Bezögen wir uns ausschließlich auf die im Text zu lesende Formulierung „Vater des Karate der Hauptinsel“ und wäre mit ihr der dortige Beginn eines öffentlichen und längerfristigen, geordneten und
planmäßigen Unterrichts gemeint, dann wäre nach derzeitigem Kenntnisstand tatsächlich Funakoshi derjenige, dem diese Ehrenbezeichnung zustünde. Denn ab dem Sommer 1922 unterrichtete er sein
Karate aktiv in Tōkyō, wie der Zeitzeuge Gima Shinkin 儀間真謹 (1896–1989) erzählt. Motobu Chōki 本部朝基 (1870–1944) begann laut eigener Aussage im Frühling 1923 damit, Karate im Raum Ōsaka und
Hyōgo einzuführen. D. h. als erstes unterrichtete Funakoshi 1922 Karate auf der japanischen Hauptinsel, und Motobu tat es ihm ab dem Folgejahr gleich.

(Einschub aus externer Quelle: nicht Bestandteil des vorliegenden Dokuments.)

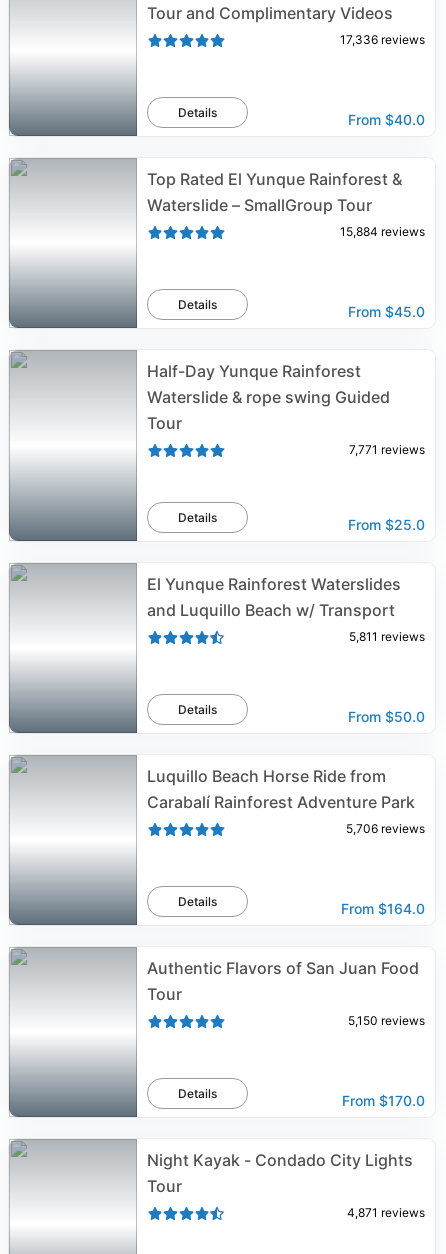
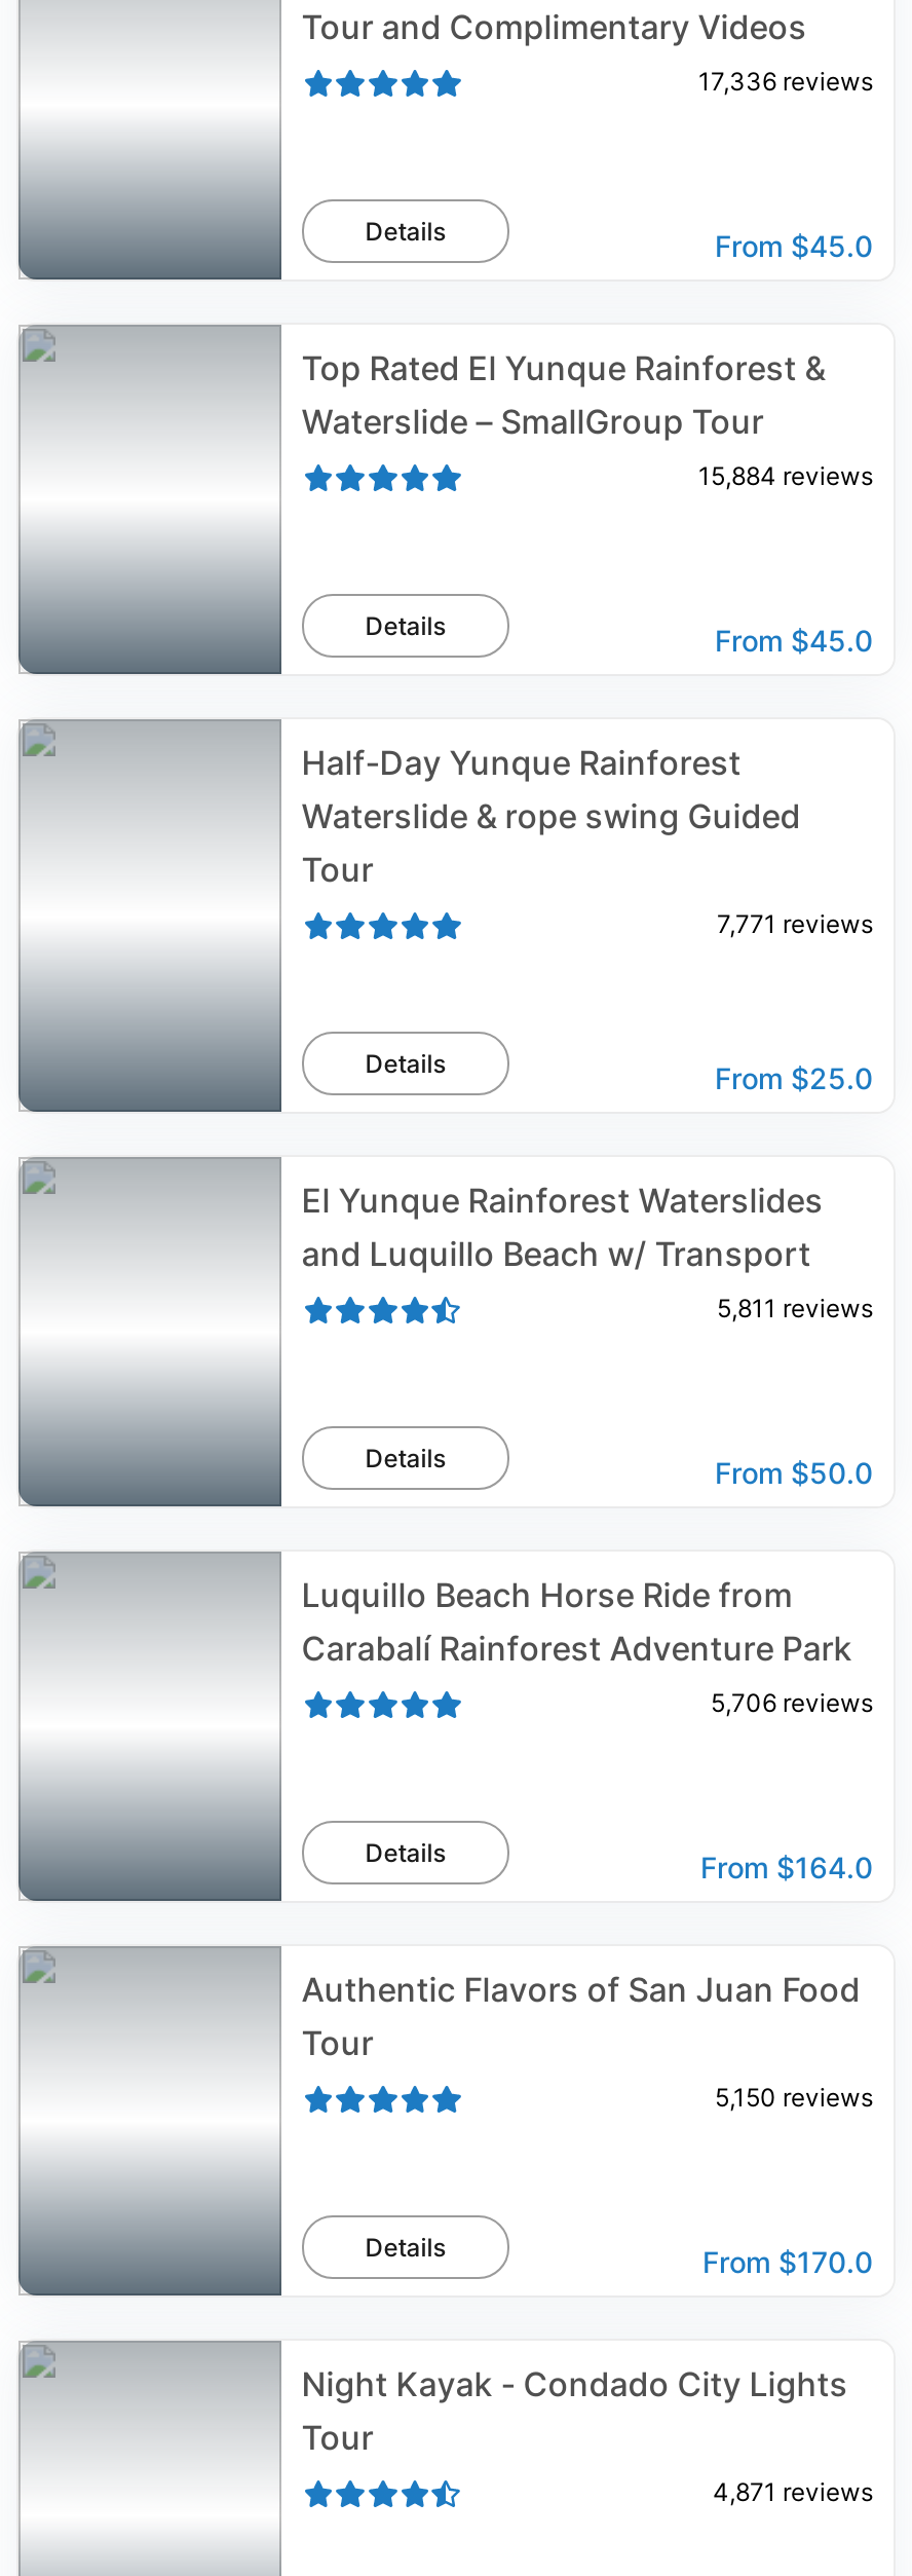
[348,111,425,128] From $40.0 -> [715,228,873,263] From $45.0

Ausgeblendet werden müssten bei dieser Betrachtungsweise verschiedene kleinere und größere Karate-Vorführungen, die zuvor auf den japanischen Hauptinseln stattfanden. Auch das eher private
Karate-Treiben einiger Personen aus dem Gefolge des nach Tōkyō umgesiedelten, ehemaligen Königs von Ryūkyū müsste dabei vernachlässigt werden.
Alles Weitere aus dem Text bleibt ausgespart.